Laura Bialis, 35, combined several of her passions when she became a documentary filmmaker.
Those passions — a love of theater when she was growing up in Los Angeles, study and research of 20th century European history while a student at Stanford University and a fervor for cinema developed during an academic year in Italy — culminated in a decision to study for a graduate degree in filmmaking at the University of Southern California.
Now an award-winning documentary filmmaker, Bialis will bring her latest film, “Refusenik” to Milwaukee on March 15 and 16.
The first retrospective documentary to chronicle the 30-year movement to free the Jews of the former Soviet Union, “Refusenik” tells its compelling story mainly through first-person accounts Bialis gathered from ordinary people and world leaders in Russia, Israel and the U.S.

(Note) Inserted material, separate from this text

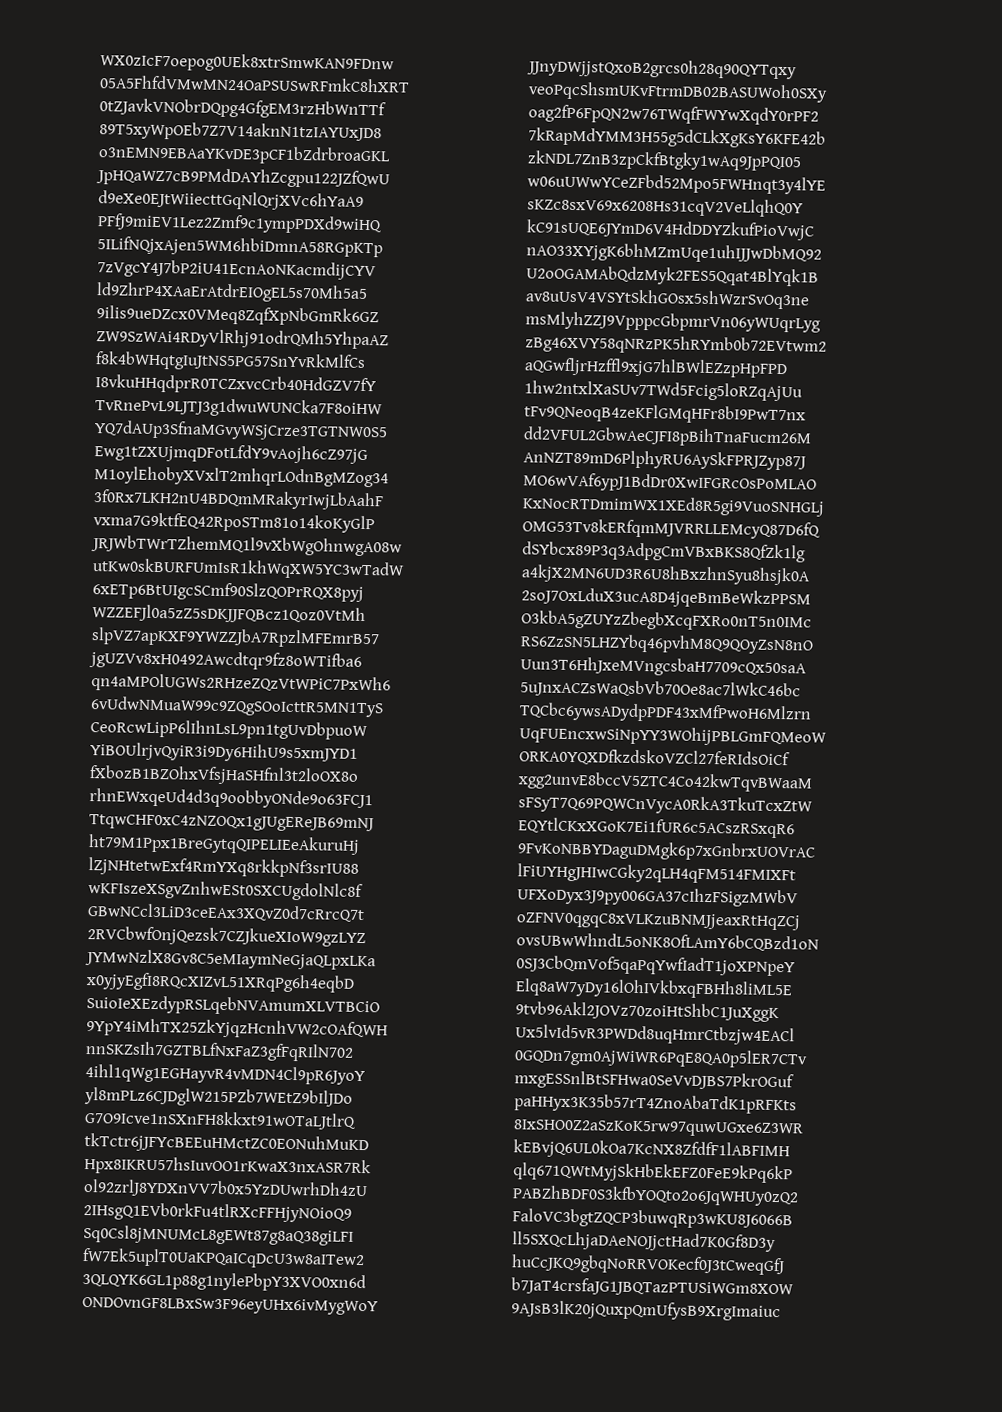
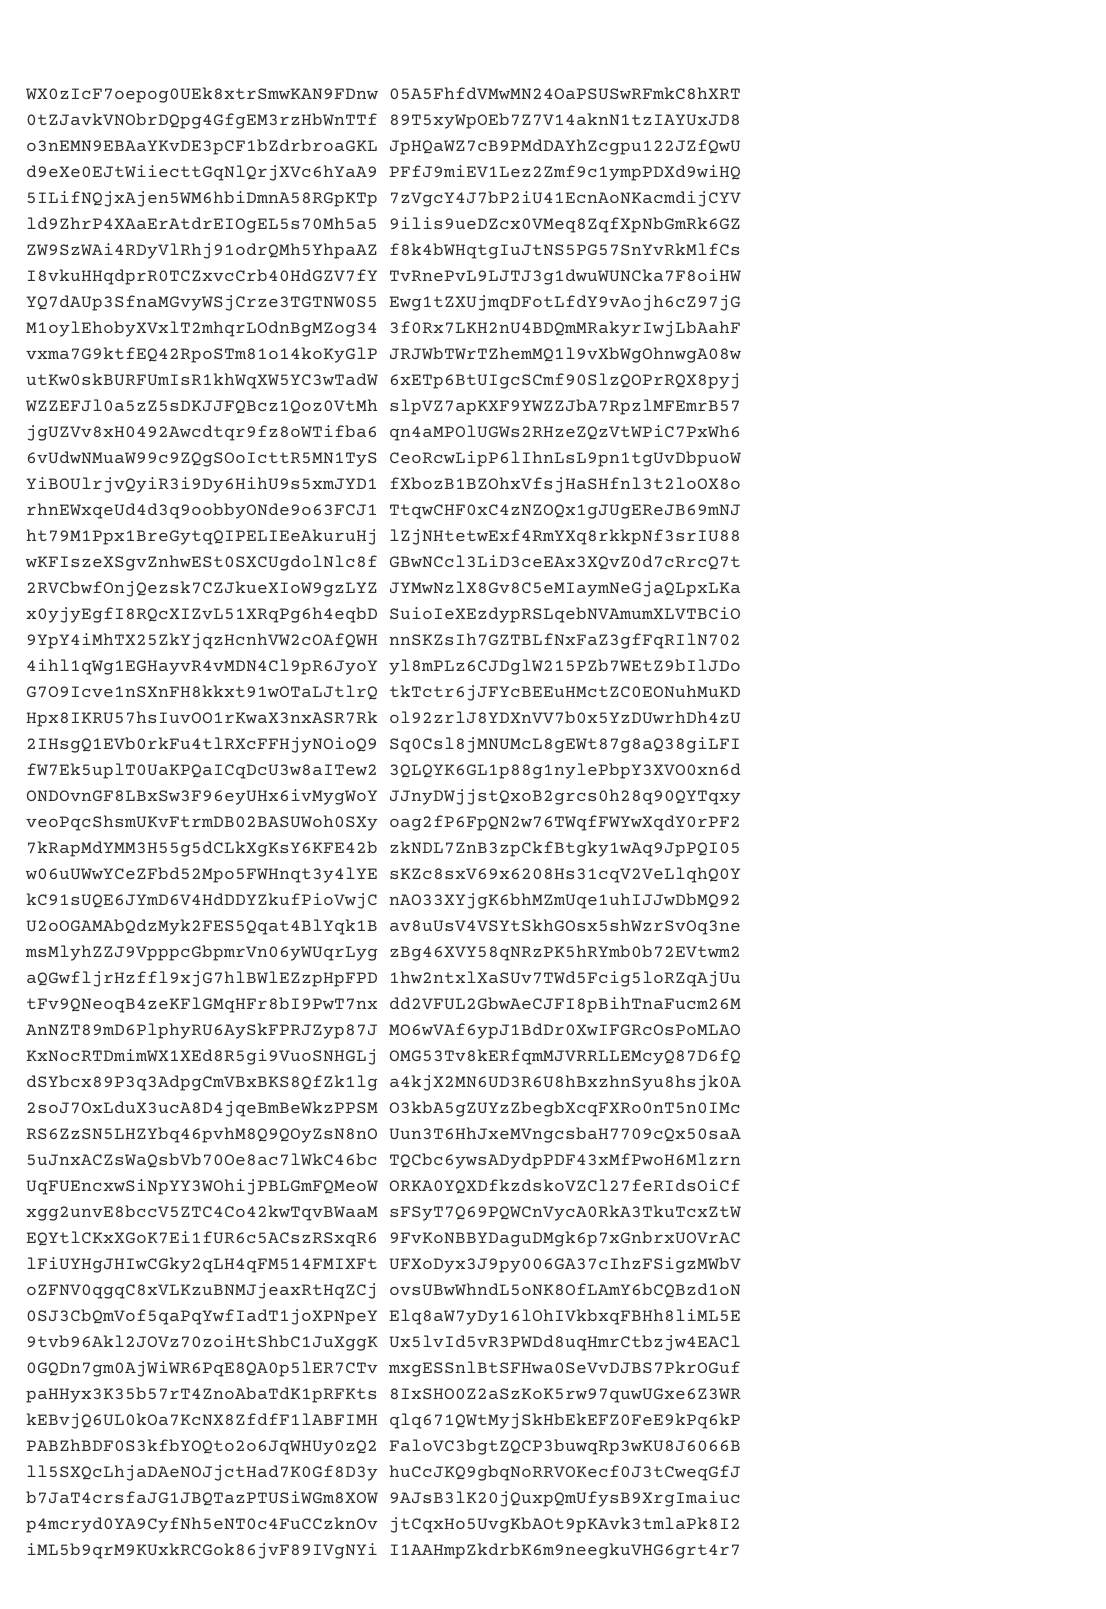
- WX0zIcF7oepog0UEk8xtrSmwKAN9FDnw 05A5FhfdVMwMN24OaPSUSwRFmkC8hXRT 0tZJavkVNObrDQpg4GfgEM3rzHbWnTTf 89T5xyWpOEb7Z7V14aknN1tzIAYUxJD8 o3nEMN9EBAaYKvDE3pCF1bZdrbroaGKL JpHQaWZ7cB9PMdDAYhZcgpu122JZfQwU d9eXe0EJtWiiecttGqNlQrjXVc6hYaA9 PFfJ9miEV1Lez2Zmf9c1ympPDXd9wiHQ 5ILifNQjxAjen5WM6hbiDmnA58RGpKTp 7zVgcY4J7bP2iU41EcnAoNKacmdijCYV ld9ZhrP4XAaErAtdrEIOgEL5s70Mh5a5 9ilis9ueDZcx0VMeq8ZqfXpNbGmRk6GZ ZW9SzWAi4RDyVlRhj91odrQMh5YhpaAZ f8k4bWHqtgIuJtNS5PG57SnYvRkMlfCs I8vkuHHqdprR0TCZxvcCrb40HdGZV7fY TvRnePvL9LJTJ3g1dwuWUNCka7F8oiHW YQ7dAUp3SfnaMGvyWSjCrze3TGTNW0S5 Ewg1tZXUjmqDFotLfdY9vAojh6cZ97jG M1oylEhobyXVxlT2mhqrLOdnBgMZog34 3f0Rx7LKH2nU4BDQmMRakyrIwjLbAahF vxma7G9ktfEQ42RpoSTm81o14koKyGlP JRJWbTWrTZhemMQ1l9vXbWgOhnwgA08w utKw0skBURFUmIsR1khWqXW5YC3wTadW 6xETp6BtUIgcSCmf90SlzQOPrRQX8pyj WZZEFJl0a5zZ5sDKJJFQBcz1Qoz0VtMh slpVZ7apKXF9YWZZJbA7RpzlMFEmrB57 jgUZVv8xH0492Awcdtqr9fz8oWTifba6 qn4aMPOlUGWs2RHzeZQzVtWPiC7PxWh6 6vUdwNMuaW99c9ZQgSOoIcttR5MN1TyS CeoRcwLipP6lIhnLsL9pn1tgUvDbpuoW YiBOUlrjvQyiR3i9Dy6HihU9s5xmJYD1 fXbozB1BZOhxVfsjHaSHfnl3t2loOX8o rhnEWxqeUd4d3q9oobbyONde9o63FCJ1 TtqwCHF0xC4zNZOQx1gJUgEReJB69mNJ ht79M1Ppx1BreGytqQIPELIEeAkuruHj lZjNHtetwExf4RmYXq8rkkpNf3srIU88 wKFIszeXSgvZnhwESt0SXCUgdolNlc8f GBwNCcl3LiD3ceEAx3XQvZ0d7cRrcQ7t 2RVCbwfOnjQezsk7CZJkueXIoW9gzLYZ JYMwNzlX8Gv8C5eMIaymNeGjaQLpxLKa x0yjyEgfI8RQcXIZvL51XRqPg6h4eqbD SuioIeXEzdypRSLqebNVAmumXLVTBCiO 9YpY4iMhTX25ZkYjqzHcnhVW2cOAfQWH nnSKZsIh7GZTBLfNxFaZ3gfFqRIlN702 4ihl1qWg1EGHayvR4vMDN4Cl9pR6JyoY yl8mPLz6CJDglW215PZb7WEtZ9bIlJDo G7O9Icve1nSXnFH8kkxt91wOTaLJtlrQ tkTctr6jJFYcBEEuHMctZC0EONuhMuKD Hpx8IKRU57hsIuvOO1rKwaX3nxASR7Rk ol92zrlJ8YDXnVV7b0x5YzDUwrhDh4zU 2IHsgQ1EVb0rkFu4tlRXcFFHjyNOioQ9 Sq0Csl8jMNUMcL8gEWt87g8aQ38giLFI fW7Ek5uplT0UaKPQaICqDcU3w8aITew2 3QLQYK6GL1p88g1nylePbpY3XVO0xn6d ONDOvnGF8LBxSw3F96eyUHx6ivMygWoY JJnyDWjjstQxoB2grcs0h28q90QYTqxy veoPqcShsmUKvFtrmDB02BASUWoh0SXy oag2fP6FpQN2w76TWqfFWYwXqdY0rPF2 7kRapMdYMM3H55g5dCLkXgKsY6KFE42b zkNDL7ZnB3zpCkfBtgky1wAq9JpPQI05 w06uUWwYCeZFbd52Mpo5FWHnqt3y4lYE sKZc8sxV69x6208Hs31cqV2VeLlqhQ0Y kC91sUQE6JYmD6V4HdDDYZkufPioVwjC nAO33XYjgK6bhMZmUqe1uhIJJwDbMQ92 U2oOGAMAbQdzMyk2FES5Qqat4BlYqk1B av8uUsV4VSYtSkhGOsx5shWzrSvOq3ne msMlyhZZJ9VpppcGbpmrVn06yWUqrLyg zBg46XVY58qNRzPK5hRYmb0b72EVtwm2 aQGwfljrHzffl9xjG7hlBWlEZzpHpFPD 1hw2ntxlXaSUv7TWd5Fcig5loRZqAjUu tFv9QNeoqB4zeKFlGMqHFr8bI9PwT7nx dd2VFUL2GbwAeCJFI8pBihTnaFucm26M AnNZT89mD6PlphyRU6AySkFPRJZyp87J MO6wVAf6ypJ1BdDr0XwIFGRcOsPoMLAO KxNocRTDmimWX1XEd8R5gi9VuoSNHGLj OMG53Tv8kERfqmMJVRRLLEMcyQ87D6fQ dSYbcx89P3q3AdpgCmVBxBKS8QfZk1lg a4kjX2MN6UD3R6U8hBxzhnSyu8hsjk0A 2soJ7OxLduX3ucA8D4jqeBmBeWkzPPSM O3kbA5gZUYzZbegbXcqFXRo0nT5n0IMc RS6ZzSN5LHZYbq46pvhM8Q9QOyZsN8nO Uun3T6HhJxeMVngcsbaH7709cQx50saA 5uJnxACZsWaQsbVb70Oe8ac7lWkC46bc TQCbc6ywsADydpPDF43xMfPwoH6Mlzrn UqFUEncxwSiNpYY3WOhijPBLGmFQMeoW ORKA0YQXDfkzdskoVZCl27feRIdsOiCf xgg2unvE8bccV5ZTC4Co42kwTqvBWaaM sFSyT7Q69PQWCnVycA0RkA3TkuTcxZtW EQYtlCKxXGoK7Ei1fUR6c5ACszRSxqR6 9FvKoNBBYDaguDMgk6p7xGnbrxUOVrAC lFiUYHgJHIwCGky2qLH4qFM514FMIXFt UFXoDyx3J9py006GA37cIhzFSigzMWbV oZFNV0qgqC8xVLKzuBNMJjeaxRtHqZCj ovsUBwWhndL5oNK8OfLAmY6bCQBzd1oN 0SJ3CbQmVof5qaPqYwfIadT1joXPNpeY Elq8aW7yDy16lOhIVkbxqFBHh8liML5E 9tvb96Akl2JOVz70zoiHtShbC1JuXggK Ux5lvId5vR3PWDd8uqHmrCtbzjw4EACl 0GQDn7gm0AjWiWR6PqE8QA0p5lER7CTv mxgESSnlBtSFHwa0SeVvDJBS7PkrOGuf paHHyx3K35b57rT4ZnoAbaTdK1pRFKts 8IxSHO0Z2aSzKoK5rw97quwUGxe6Z3WR kEBvjQ6UL0kOa7KcNX8ZfdfF1lABFIMH qlq671QWtMyjSkHbEkEFZ0FeE9kPq6kP PABZhBDF0S3kfbYOQto2o6JqWHUy0zQ2 FaloVC3bgtZQCP3buwqRp3wKU8J6066B ll5SXQcLhjaDAeNOJjctHad7K0Gf8D3y huCcJKQ9gbqNoRRVOKecf0J3tCweqGfJ b7JaT4crsfaJG1JBQTazPTUSiWGm8XOW 9AJsB3lK20jQuxpQmUfysB9XrgImaiuc
+ WX0zIcF7oepog0UEk8xtrSmwKAN9FDnw 05A5FhfdVMwMN24OaPSUSwRFmkC8hXRT 0tZJavkVNObrDQpg4GfgEM3rzHbWnTTf 89T5xyWpOEb7Z7V14aknN1tzIAYUxJD8 o3nEMN9EBAaYKvDE3pCF1bZdrbroaGKL JpHQaWZ7cB9PMdDAYhZcgpu122JZfQwU d9eXe0EJtWiiecttGqNlQrjXVc6hYaA9 PFfJ9miEV1Lez2Zmf9c1ympPDXd9wiHQ 5ILifNQjxAjen5WM6hbiDmnA58RGpKTp 7zVgcY4J7bP2iU41EcnAoNKacmdijCYV ld9ZhrP4XAaErAtdrEIOgEL5s70Mh5a5 9ilis9ueDZcx0VMeq8ZqfXpNbGmRk6GZ ZW9SzWAi4RDyVlRhj91odrQMh5YhpaAZ f8k4bWHqtgIuJtNS5PG57SnYvRkMlfCs I8vkuHHqdprR0TCZxvcCrb40HdGZV7fY TvRnePvL9LJTJ3g1dwuWUNCka7F8oiHW YQ7dAUp3SfnaMGvyWSjCrze3TGTNW0S5 Ewg1tZXUjmqDFotLfdY9vAojh6cZ97jG M1oylEhobyXVxlT2mhqrLOdnBgMZog34 3f0Rx7LKH2nU4BDQmMRakyrIwjLbAahF vxma7G9ktfEQ42RpoSTm81o14koKyGlP JRJWbTWrTZhemMQ1l9vXbWgOhnwgA08w utKw0skBURFUmIsR1khWqXW5YC3wTadW 6xETp6BtUIgcSCmf90SlzQOPrRQX8pyj WZZEFJl0a5zZ5sDKJJFQBcz1Qoz0VtMh slpVZ7apKXF9YWZZJbA7RpzlMFEmrB57 jgUZVv8xH0492Awcdtqr9fz8oWTifba6 qn4aMPOlUGWs2RHzeZQzVtWPiC7PxWh6 6vUdwNMuaW99c9ZQgSOoIcttR5MN1TyS CeoRcwLipP6lIhnLsL9pn1tgUvDbpuoW YiBOUlrjvQyiR3i9Dy6HihU9s5xmJYD1 fXbozB1BZOhxVfsjHaSHfnl3t2loOX8o rhnEWxqeUd4d3q9oobbyONde9o63FCJ1 TtqwCHF0xC4zNZOQx1gJUgEReJB69mNJ ht79M1Ppx1BreGytqQIPELIEeAkuruHj lZjNHtetwExf4RmYXq8rkkpNf3srIU88 wKFIszeXSgvZnhwESt0SXCUgdolNlc8f GBwNCcl3LiD3ceEAx3XQvZ0d7cRrcQ7t 2RVCbwfOnjQezsk7CZJkueXIoW9gzLYZ JYMwNzlX8Gv8C5eMIaymNeGjaQLpxLKa x0yjyEgfI8RQcXIZvL51XRqPg6h4eqbD SuioIeXEzdypRSLqebNVAmumXLVTBCiO 9YpY4iMhTX25ZkYjqzHcnhVW2cOAfQWH nnSKZsIh7GZTBLfNxFaZ3gfFqRIlN702 4ihl1qWg1EGHayvR4vMDN4Cl9pR6JyoY yl8mPLz6CJDglW215PZb7WEtZ9bIlJDo G7O9Icve1nSXnFH8kkxt91wOTaLJtlrQ tkTctr6jJFYcBEEuHMctZC0EONuhMuKD Hpx8IKRU57hsIuvOO1rKwaX3nxASR7Rk ol92zrlJ8YDXnVV7b0x5YzDUwrhDh4zU 2IHsgQ1EVb0rkFu4tlRXcFFHjyNOioQ9 Sq0Csl8jMNUMcL8gEWt87g8aQ38giLFI fW7Ek5uplT0UaKPQaICqDcU3w8aITew2 3QLQYK6GL1p88g1nylePbpY3XVO0xn6d ONDOvnGF8LBxSw3F96eyUHx6ivMygWoY JJnyDWjjstQxoB2grcs0h28q90QYTqxy veoPqcShsmUKvFtrmDB02BASUWoh0SXy oag2fP6FpQN2w76TWqfFWYwXqdY0rPF2 7kRapMdYMM3H55g5dCLkXgKsY6KFE42b zkNDL7ZnB3zpCkfBtgky1wAq9JpPQI05 w06uUWwYCeZFbd52Mpo5FWHnqt3y4lYE sKZc8sxV69x6208Hs31cqV2VeLlqhQ0Y kC91sUQE6JYmD6V4HdDDYZkufPioVwjC nAO33XYjgK6bhMZmUqe1uhIJJwDbMQ92 U2oOGAMAbQdzMyk2FES5Qqat4BlYqk1B av8uUsV4VSYtSkhGOsx5shWzrSvOq3ne msMlyhZZJ9VpppcGbpmrVn06yWUqrLyg zBg46XVY58qNRzPK5hRYmb0b72EVtwm2 aQGwfljrHzffl9xjG7hlBWlEZzpHpFPD 1hw2ntxlXaSUv7TWd5Fcig5loRZqAjUu tFv9QNeoqB4zeKFlGMqHFr8bI9PwT7nx dd2VFUL2GbwAeCJFI8pBihTnaFucm26M AnNZT89mD6PlphyRU6AySkFPRJZyp87J MO6wVAf6ypJ1BdDr0XwIFGRcOsPoMLAO KxNocRTDmimWX1XEd8R5gi9VuoSNHGLj OMG53Tv8kERfqmMJVRRLLEMcyQ87D6fQ dSYbcx89P3q3AdpgCmVBxBKS8QfZk1lg a4kjX2MN6UD3R6U8hBxzhnSyu8hsjk0A 2soJ7OxLduX3ucA8D4jqeBmBeWkzPPSM O3kbA5gZUYzZbegbXcqFXRo0nT5n0IMc RS6ZzSN5LHZYbq46pvhM8Q9QOyZsN8nO Uun3T6HhJxeMVngcsbaH7709cQx50saA 5uJnxACZsWaQsbVb70Oe8ac7lWkC46bc TQCbc6ywsADydpPDF43xMfPwoH6Mlzrn UqFUEncxwSiNpYY3WOhijPBLGmFQMeoW ORKA0YQXDfkzdskoVZCl27feRIdsOiCf xgg2unvE8bccV5ZTC4Co42kwTqvBWaaM sFSyT7Q69PQWCnVycA0RkA3TkuTcxZtW EQYtlCKxXGoK7Ei1fUR6c5ACszRSxqR6 9FvKoNBBYDaguDMgk6p7xGnbrxUOVrAC lFiUYHgJHIwCGky2qLH4qFM514FMIXFt UFXoDyx3J9py006GA37cIhzFSigzMWbV oZFNV0qgqC8xVLKzuBNMJjeaxRtHqZCj ovsUBwWhndL5oNK8OfLAmY6bCQBzd1oN 0SJ3CbQmVof5qaPqYwfIadT1joXPNpeY Elq8aW7yDy16lOhIVkbxqFBHh8liML5E 9tvb96Akl2JOVz70zoiHtShbC1JuXggK Ux5lvId5vR3PWDd8uqHmrCtbzjw4EACl 0GQDn7gm0AjWiWR6PqE8QA0p5lER7CTv mxgESSnlBtSFHwa0SeVvDJBS7PkrOGuf paHHyx3K35b57rT4ZnoAbaTdK1pRFKts 8IxSHO0Z2aSzKoK5rw97quwUGxe6Z3WR kEBvjQ6UL0kOa7KcNX8ZfdfF1lABFIMH qlq671QWtMyjSkHbEkEFZ0FeE9kPq6kP PABZhBDF0S3kfbYOQto2o6JqWHUy0zQ2 FaloVC3bgtZQCP3buwqRp3wKU8J6066B ll5SXQcLhjaDAeNOJjctHad7K0Gf8D3y huCcJKQ9gbqNoRRVOKecf0J3tCweqGfJ b7JaT4crsfaJG1JBQTazPTUSiWGm8XOW 9AJsB3lK20jQuxpQmUfysB9XrgImaiuc p4mcryd0YA9CyfNh5eNT0c4FuCCzknOv jtCqxHo5UvgKbAOt9pKAvk3tmlaPk8I2 iML5b9qrM9KUxkRCGok86jvF89IVgNYi I1AAHmpZkdrbK6m9neegkuVHG6grt4r7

She fell upon the opportunity to make “Refusenik” while working with educators in Omaha, Neb., on a curriculum for her documentary “TAK FOR ALT: Survival of a Human Spirit” [“Thanks for Everything,” in Danish], about a Holocaust survivor who worked against racism in the U.S.
Some members of Omaha’s Jewish community who viewed “TAK FOR ALT” approached Bialis about a local woman, Shirley Goldstein, who had been an activist on behalf of Soviet Jewry. They urged Bialis to film her story.
Though she hadn’t studied about refuseniks in college, she had studied about other dissidents under communism in Eastern Europe, Bialis said in a telephone interview from Sderot, Israel, where she now lives. And this subject fit well with her background and interests.
When she started doing interviews for a trailer, she “got totally hooked” and realized that this was an “unbelievable, unbelievable story that nobody had told, that was just waiting for me to tell it,” Bialis said.
Bialis spent five years working on “Refusenik” and her work interviewing its subjects changed her understanding of what is possible and what is necessary in the face of injustice.
“When you spend five years trying to tell the story of these unbelievably heroic people, both the refuseniks and the activists [who took up their cause outside of the Soviet Union], who said they were angry about the way things were and who decided they would change [them], it’s very hard to just sit on your duff when something comes up.”
Making “Refusenik” turned out to be a life-changing experience for Bialis. She was no longer able to get upset about something that was happening and not do anything about it. And that change in her, has shaped her life in a dramatic way.
She woke up one morning in Los Angeles in May 2007 with an inbox full of e-mail messages from friends in Israel. These messages told of the bombing of Sderot by Hamas from Gaza, but she was unable to find anything about it in any American newspapers.
“I was just totally shocked that this huge crisis didn’t make it into the American newspapers. And I waited and waited and by the end of the week there was an article that just said ‘IDF Kills Five in Gaza’ and it didn’t give any context.”
This changed the way Bialis saw the world, she said. “I realized, ‘Wow, what do I not know?’ When I read the newspaper, what pieces of information are excluded that I would need to make an appropriate judgment call about everything that’s headlined.”
She decided that if no one else was going to tell this story, she would have to take her camera and go do it herself.
Bialis started making a film in July 2007 and decided that to be able to tell the story of Sderot, she would need to live there and experience the terrorist bombings first hand. She moved there in December 2007 after completing “Refusenik.”
Discovering that Sderot is a center of popular Israeli music, she decided to film Sderot through the lens of the city’s musicians.
In the process of doing that, Bialis fell in love with and married one of her subjects, an Israeli Jew whose family came from Morroco, and has since emigrated to Sderot.
“Refusenik” will be shown at the Marcus North Shore Theater, 11700 N. Port Washington Rd. in Mequon, on Sunday, March 15 at 7 p.m. The screening will be followed by a talkback with Bialis.
Admission is $6. To reserve a seat and purchase a ticket, visit www.jewishmilwaukee.com and click on March 15 or call Micki Seinfeld at 414-967-8325. Tickets will also be available at the door as space allows.
The screening is sponsored by the Milwaukee Jewish Council for Community Relations, Harry & Rose Samson Family Jewish Community Center and the Milwaukee Jewish Federation. The Helen Bader Foundation funded Bialis’ visit.
The Jewish Museum Milwaukee will also show “Refusenik” on Monday, March 16 at 1 p.m. At 7 p.m., at Congregation Beth Israel, Bialis will talk about life in Sderot and her next film “Sderot: Rock in the Red Zone,” for which she will show a trailer.